Scan the entries below for the word "class", then copy each line that holds it.

(Before-and-after page screenshots)
···
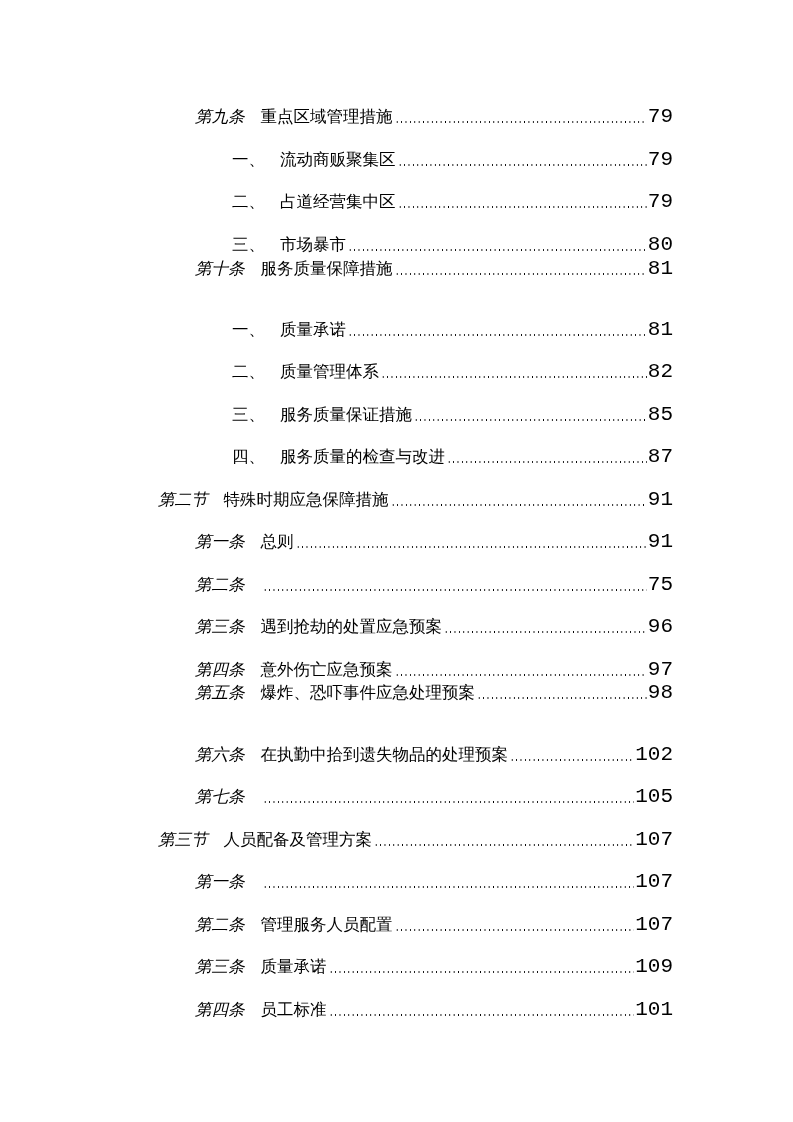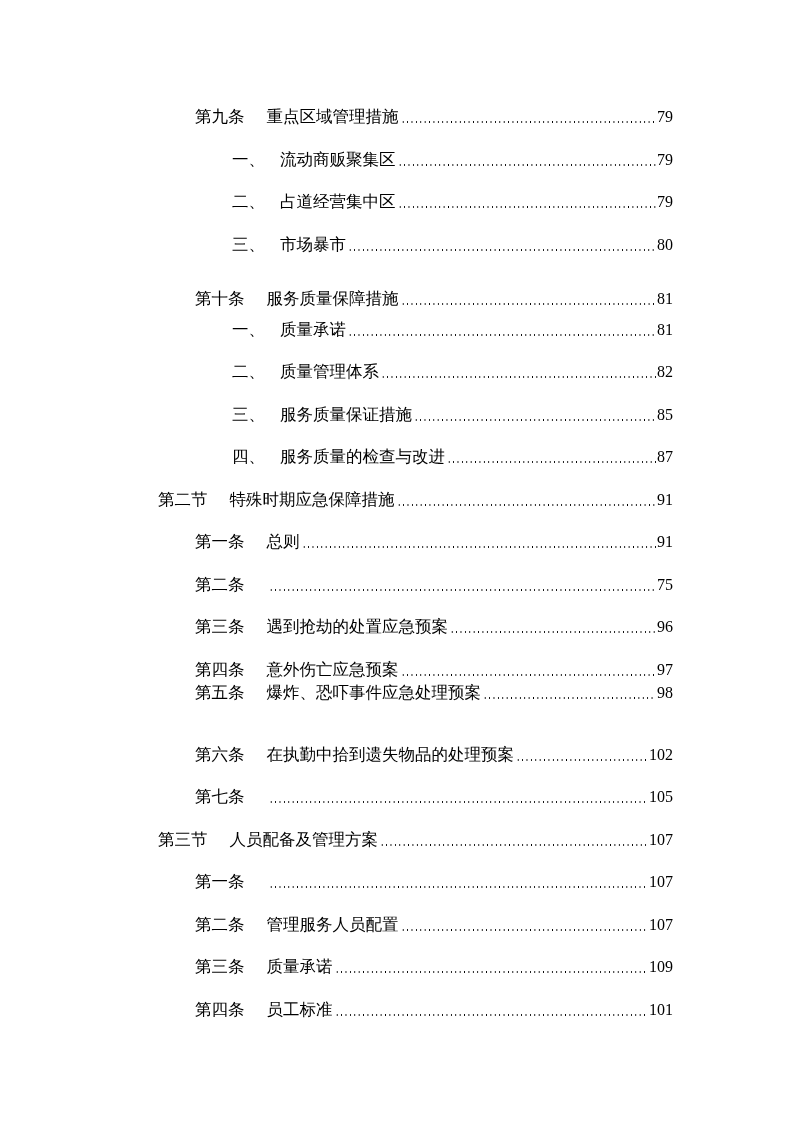--- a/index.html
+++ b/index.html
@@ -41,7 +41,8 @@
       width: 48px;
     }
     .level-0 .num, .level-1 .num {
-      margin-right: 22px;
+      margin-right: 16px;
+      font-style: italic;
     }
     .title {
       flex: 0 0 auto;

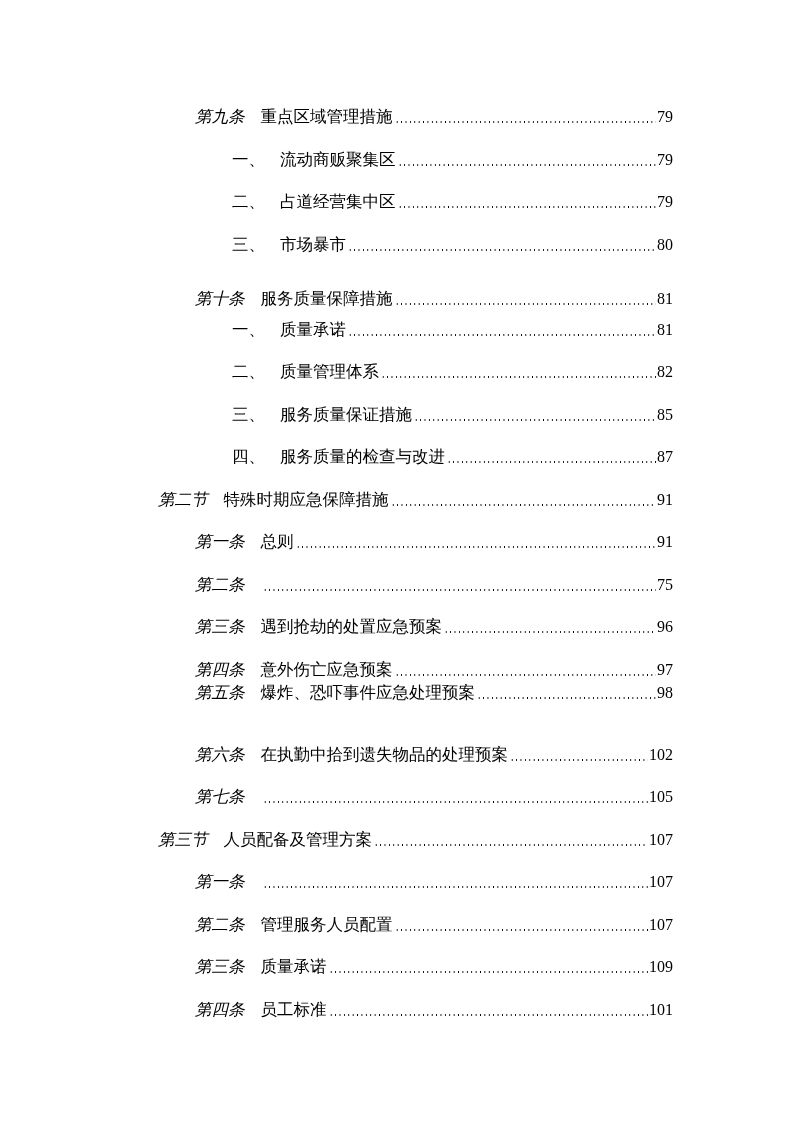--- a/index.html
+++ b/index.html
@@ -67,8 +67,8 @@
     }
     .page {
       flex: 0 0 auto;
-      font-family: Liberation Serif, serif;
-      font-size: 16px;
+      font-family: Liberation Mono, monospace;
+      font-size: 21px;
       text-align: left;
     }
   </style>

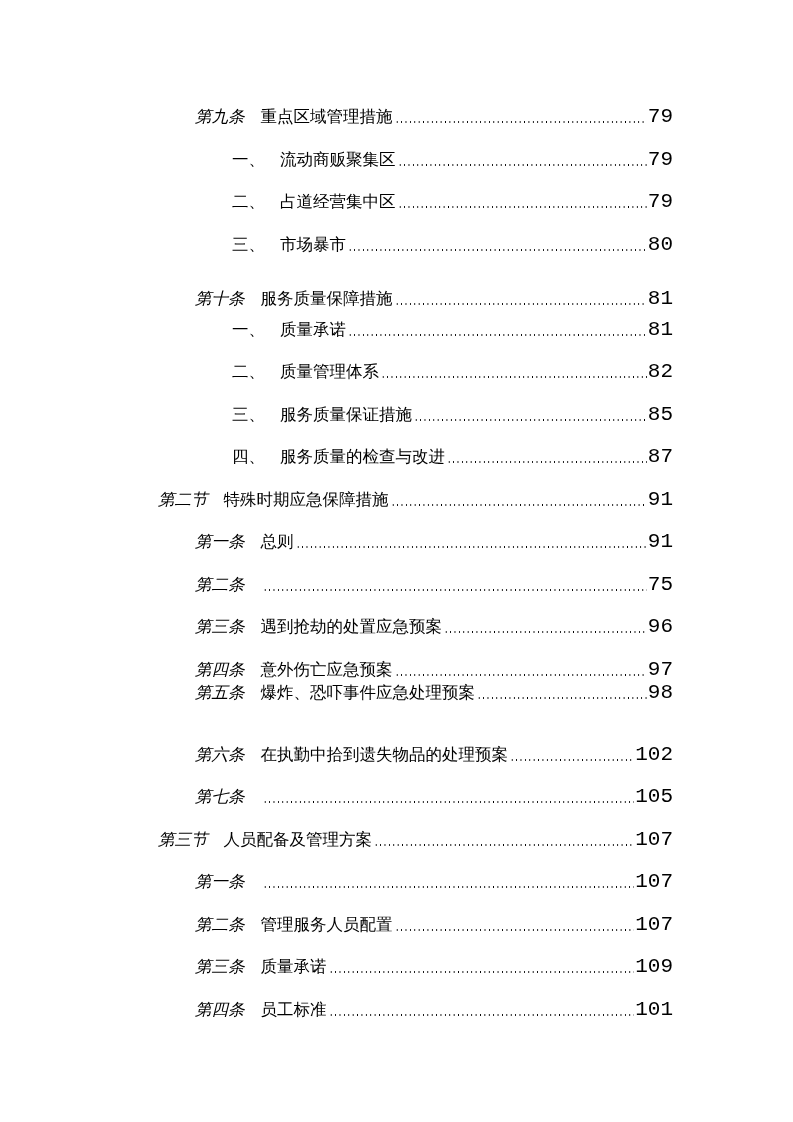--- a/index.html
+++ b/index.html
@@ -100,7 +100,7 @@
     <span class="leader"></span>
     <span class="page">80</span>
   </div>
-  <div class="toc-row level-1" style="top:182px">
+  <div class="toc-row level-1" style="top:152px">
     <span class="num">第十条</span>
     <span class="title">服务质量保障措施</span>
     <span class="leader"></span>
···
→ TASK RESPONSE
     <span class="leader"></span>
     <span class="page">80</span>
-  <div class="toc-row level-1" style="top:182px">
+  <div class="toc-row level-1" style="top:152px">
     <span class="num">第十条</span>
     <span class="title">服务质量保障措施</span>
     <span class="leader"></span>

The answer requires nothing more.